### Your goal
From the entries below, return exactly the lines beginning at the one that contains "J9151-61201 - HPE" and ending at the one that contains "balance: 4989.31 -> 4717.53", both of them included, and only those lines.

### Exercise inputs
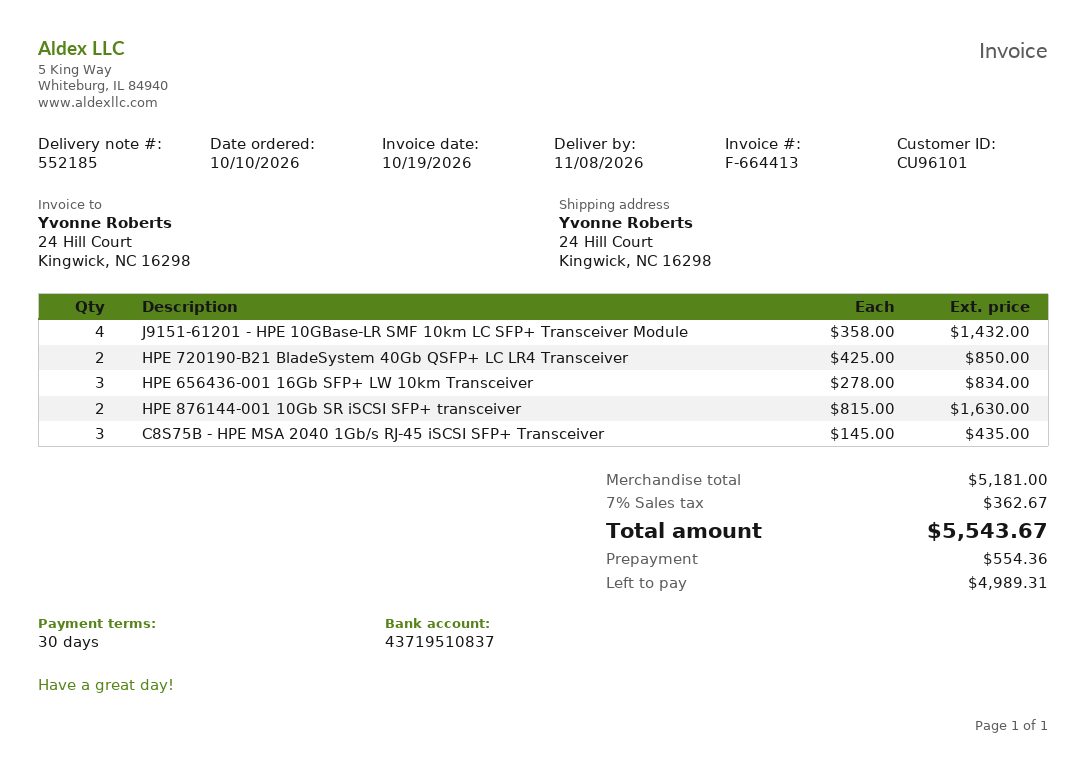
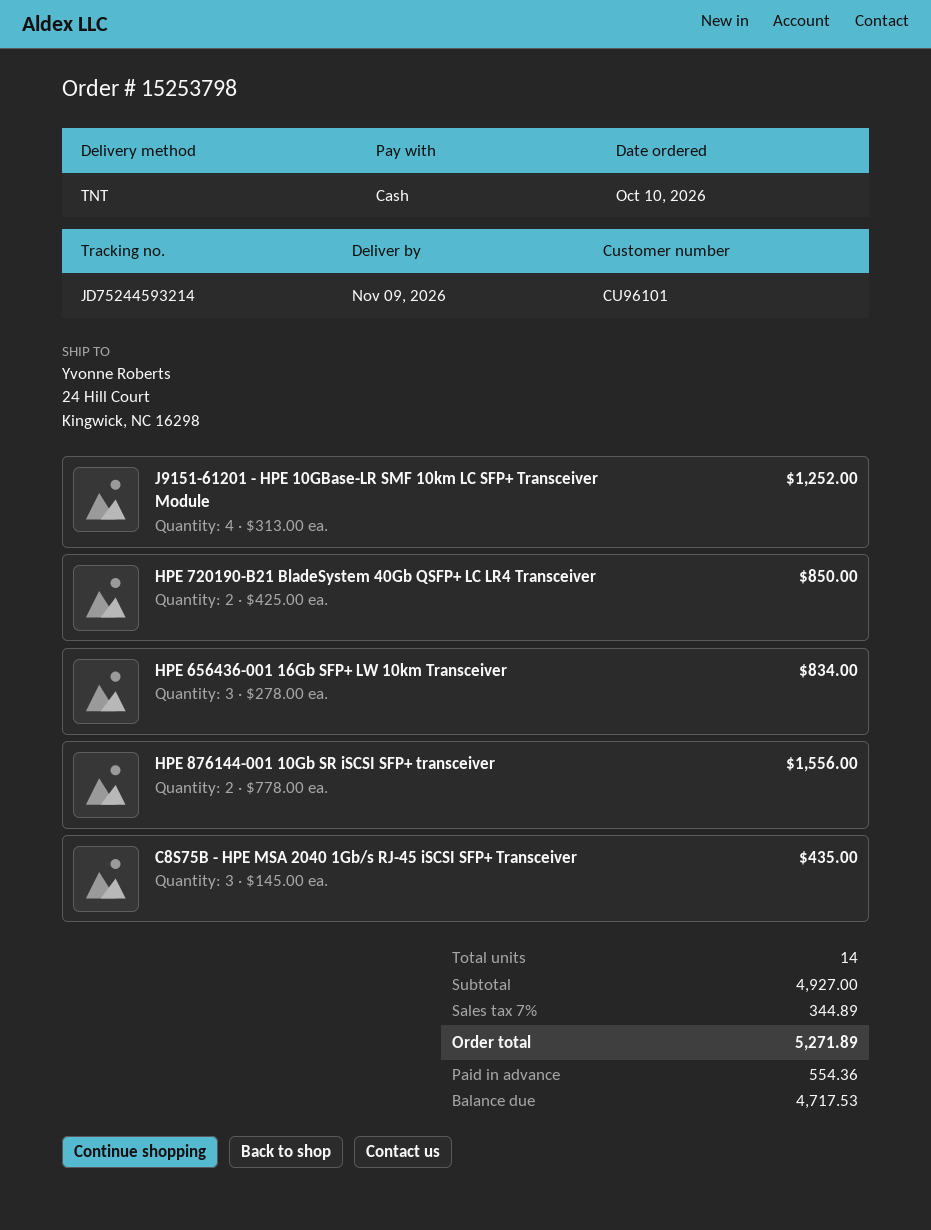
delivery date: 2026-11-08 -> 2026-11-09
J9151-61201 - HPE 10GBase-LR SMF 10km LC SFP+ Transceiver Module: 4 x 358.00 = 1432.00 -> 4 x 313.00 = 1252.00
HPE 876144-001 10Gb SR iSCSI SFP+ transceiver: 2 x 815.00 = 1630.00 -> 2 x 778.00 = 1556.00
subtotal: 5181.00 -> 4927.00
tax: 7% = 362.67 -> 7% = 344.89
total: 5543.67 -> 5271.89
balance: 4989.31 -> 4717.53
--
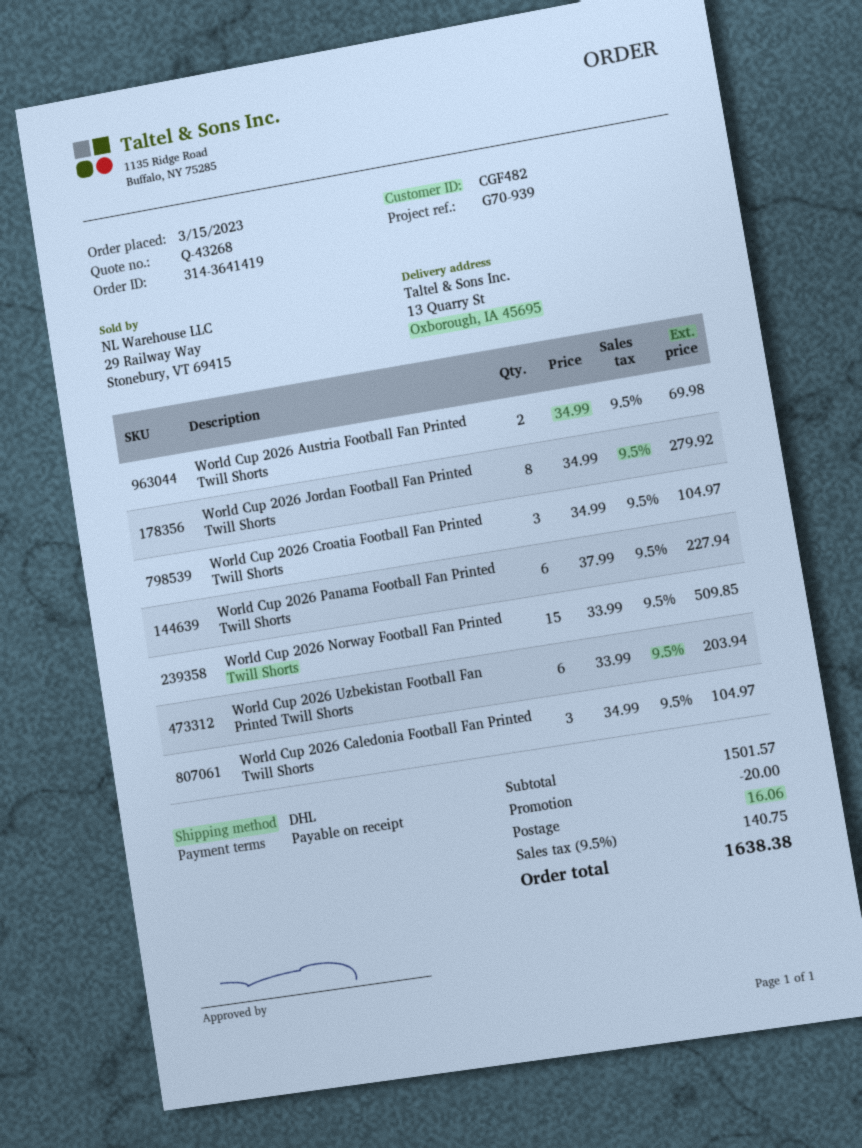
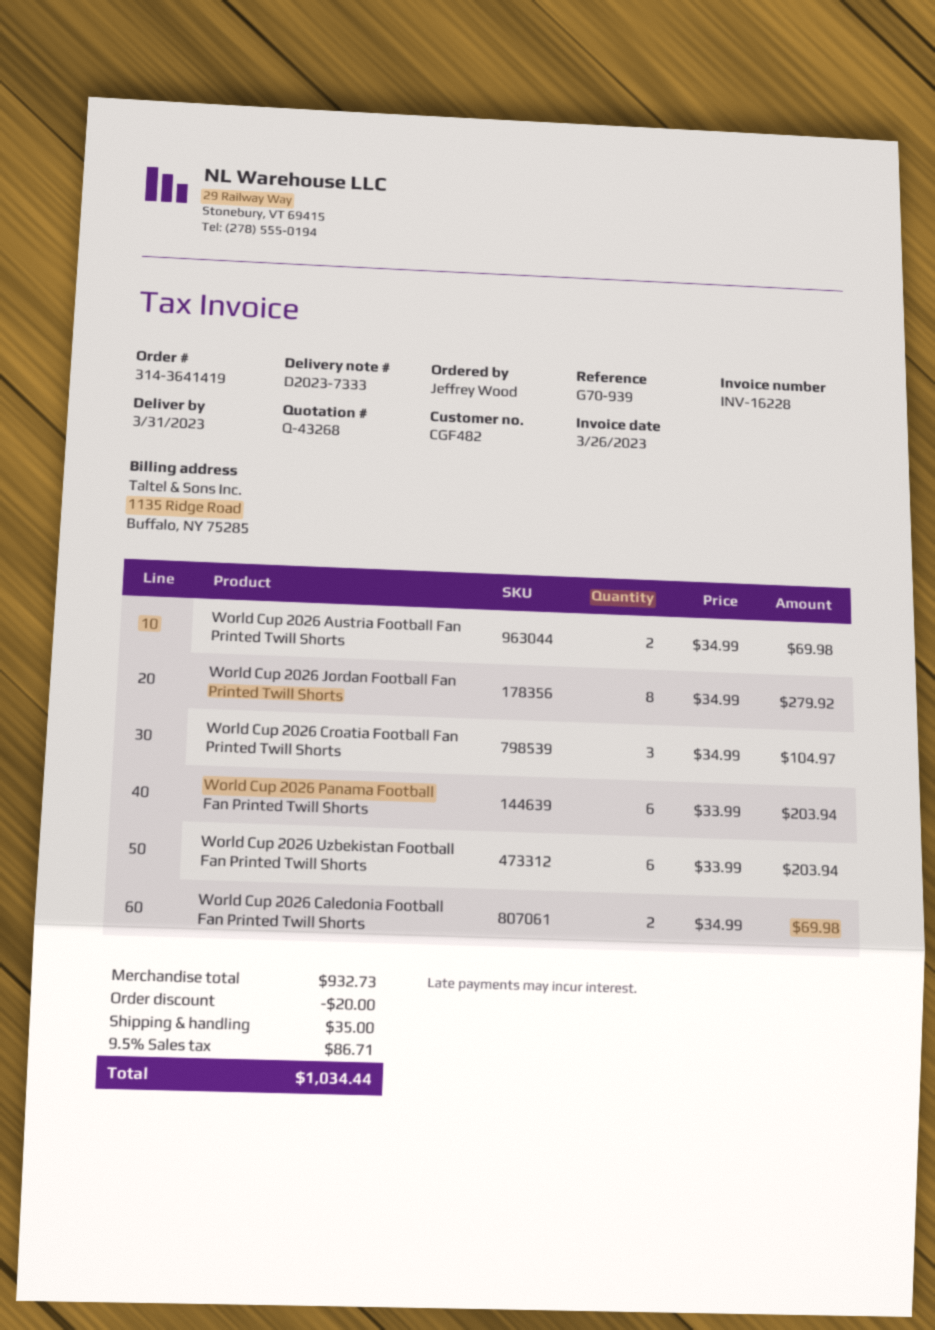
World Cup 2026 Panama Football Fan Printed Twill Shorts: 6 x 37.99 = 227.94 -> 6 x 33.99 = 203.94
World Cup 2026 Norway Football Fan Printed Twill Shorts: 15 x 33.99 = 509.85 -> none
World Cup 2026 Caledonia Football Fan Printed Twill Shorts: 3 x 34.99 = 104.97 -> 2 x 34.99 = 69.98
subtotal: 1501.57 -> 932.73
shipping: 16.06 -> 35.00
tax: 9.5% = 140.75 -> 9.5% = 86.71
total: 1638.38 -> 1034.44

### Output of the task
J9151-61201 - HPE 10GBase-LR SMF 10km LC SFP+ Transceiver Module: 4 x 358.00 = 1432.00 -> 4 x 313.00 = 1252.00
HPE 876144-001 10Gb SR iSCSI SFP+ transceiver: 2 x 815.00 = 1630.00 -> 2 x 778.00 = 1556.00
subtotal: 5181.00 -> 4927.00
tax: 7% = 362.67 -> 7% = 344.89
total: 5543.67 -> 5271.89
balance: 4989.31 -> 4717.53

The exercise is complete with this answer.